- [Available records]
"""

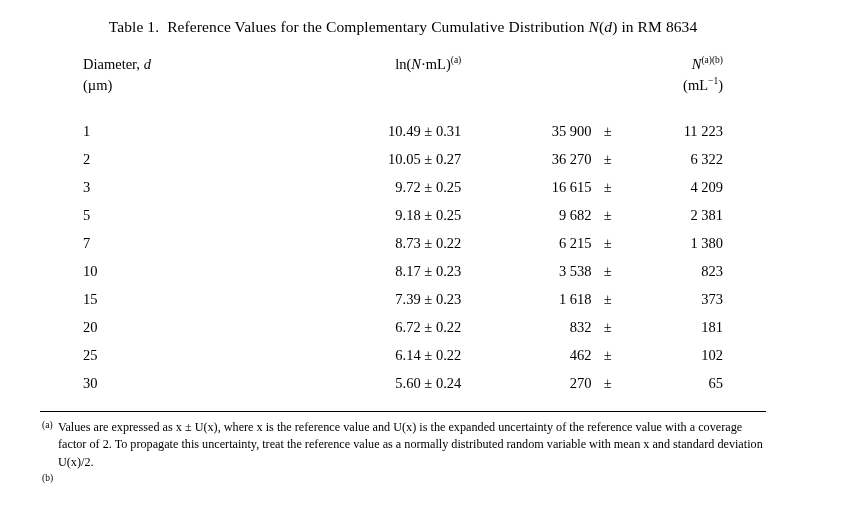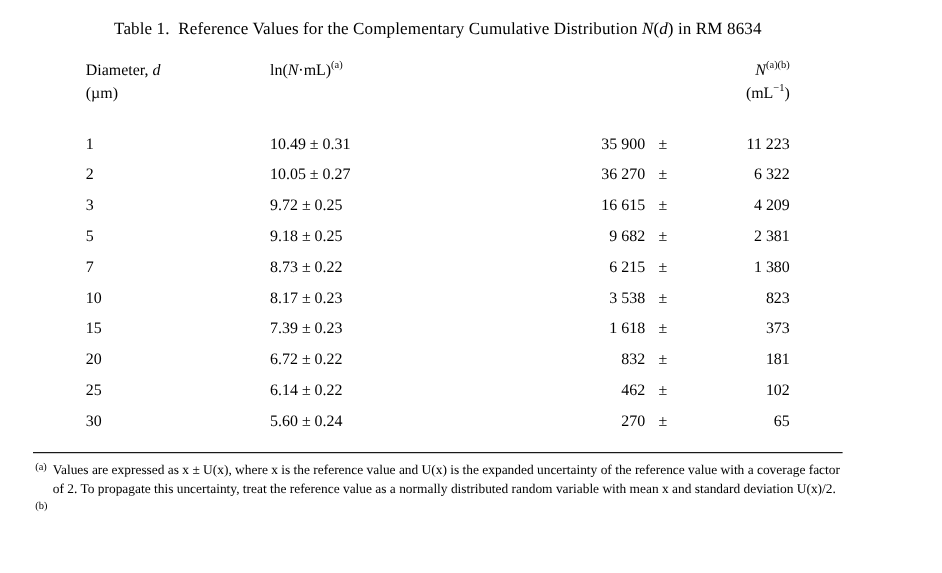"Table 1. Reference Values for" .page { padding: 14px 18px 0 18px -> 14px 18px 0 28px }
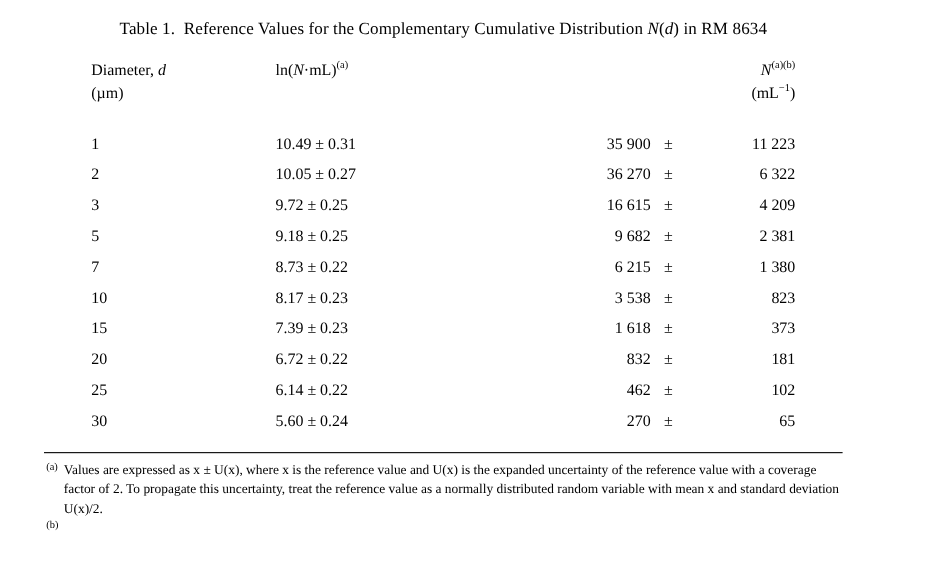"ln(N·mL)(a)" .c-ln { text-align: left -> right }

"""
"""

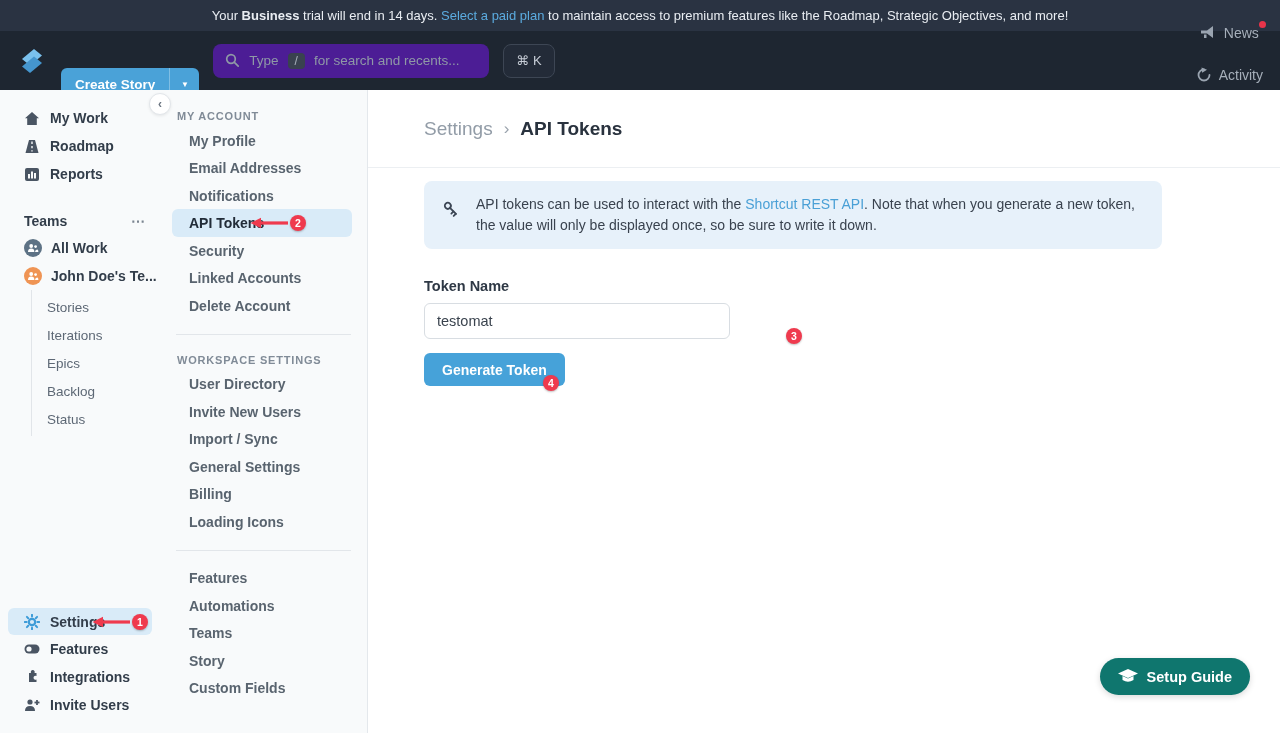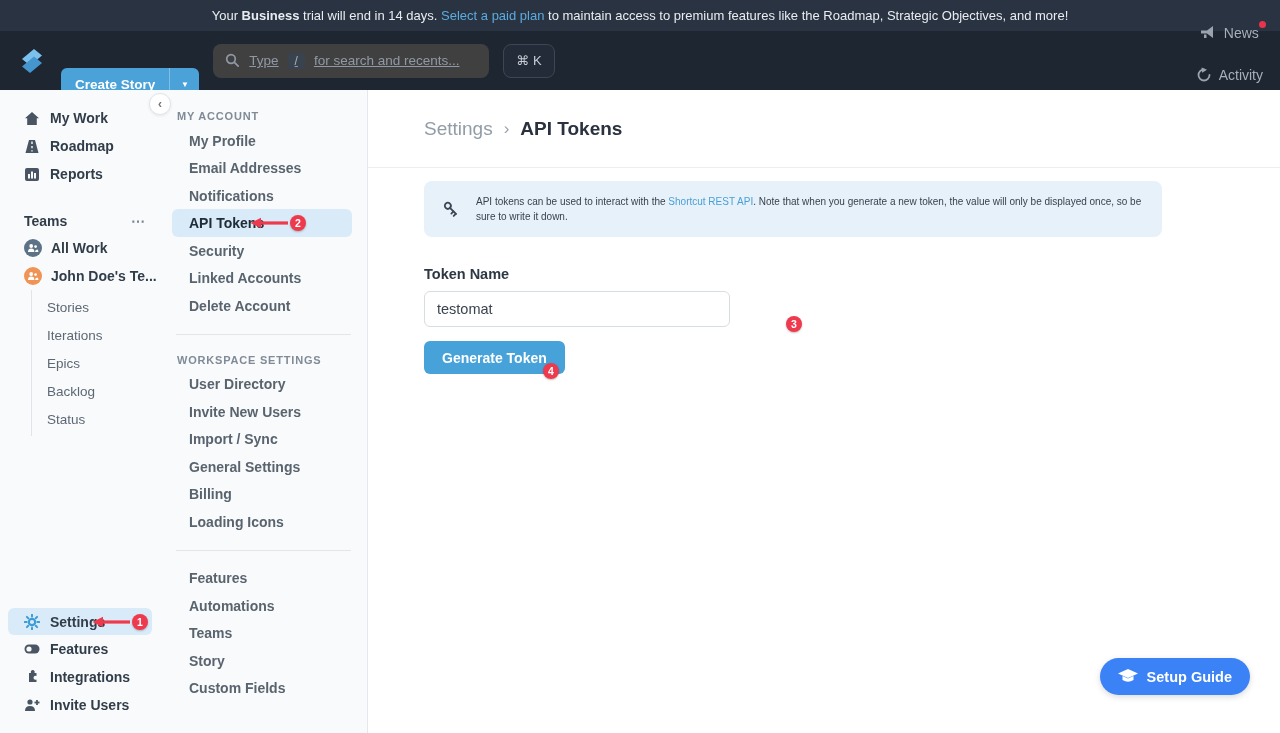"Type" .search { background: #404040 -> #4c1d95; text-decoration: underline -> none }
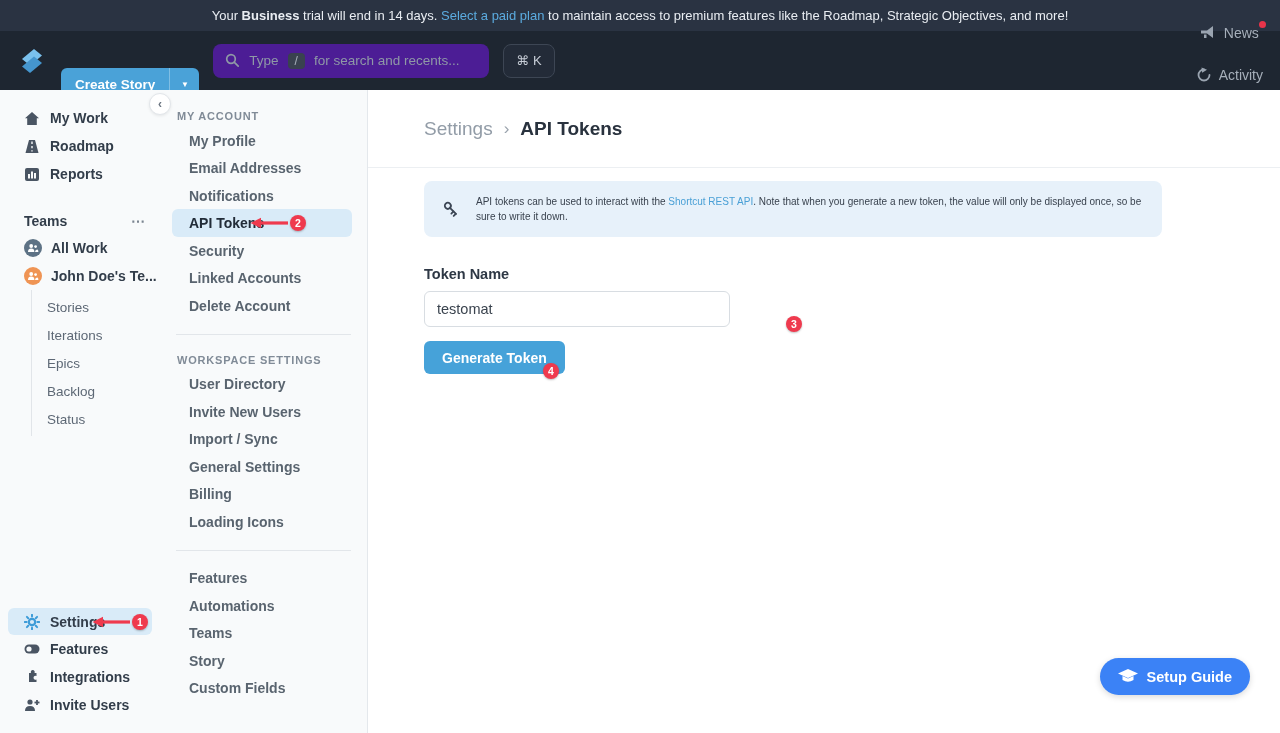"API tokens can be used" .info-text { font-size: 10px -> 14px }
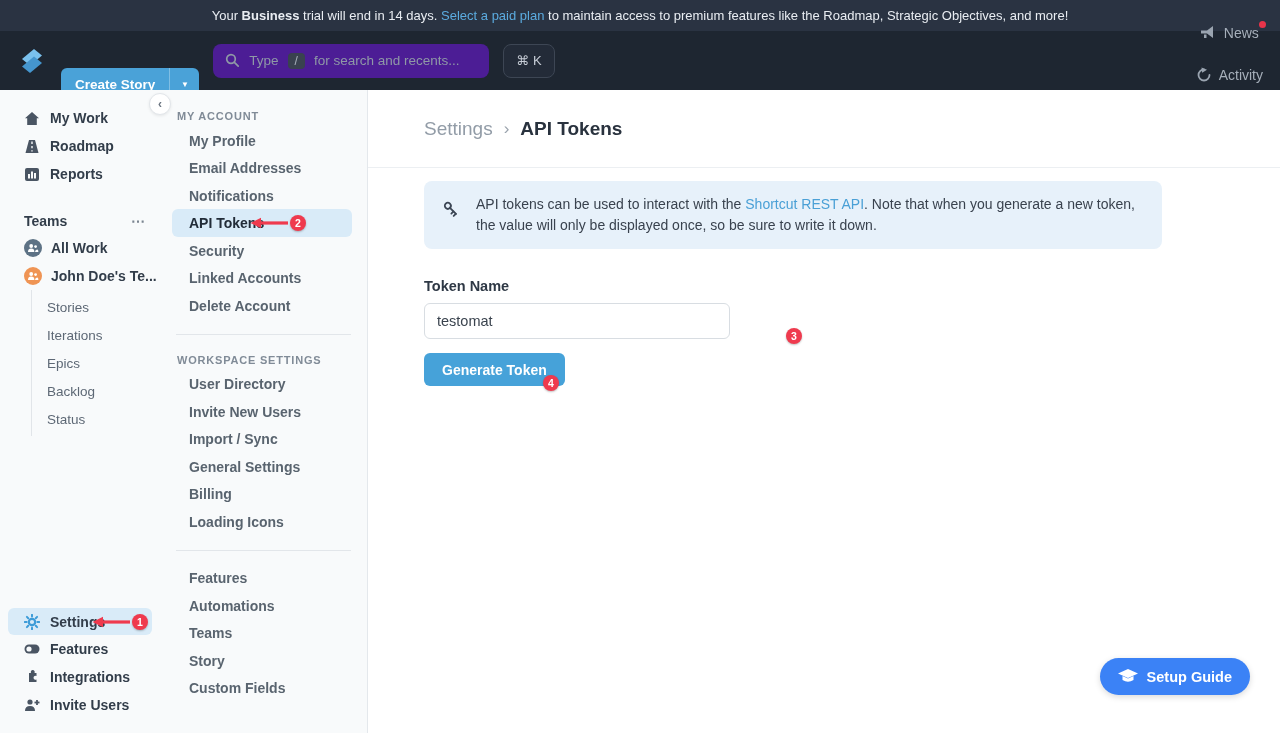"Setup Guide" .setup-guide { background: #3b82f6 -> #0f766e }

"""

Using the records above, print exactly the lines between the ones containing "1. Reference Values" and "text-align: left ->", inclusive, and nothing else; no pictures.

- [Your solution]
"Table 1. Reference Values for" .page { padding: 14px 18px 0 18px -> 14px 18px 0 28px }
"ln(N·mL)(a)" .c-ln { text-align: left -> right }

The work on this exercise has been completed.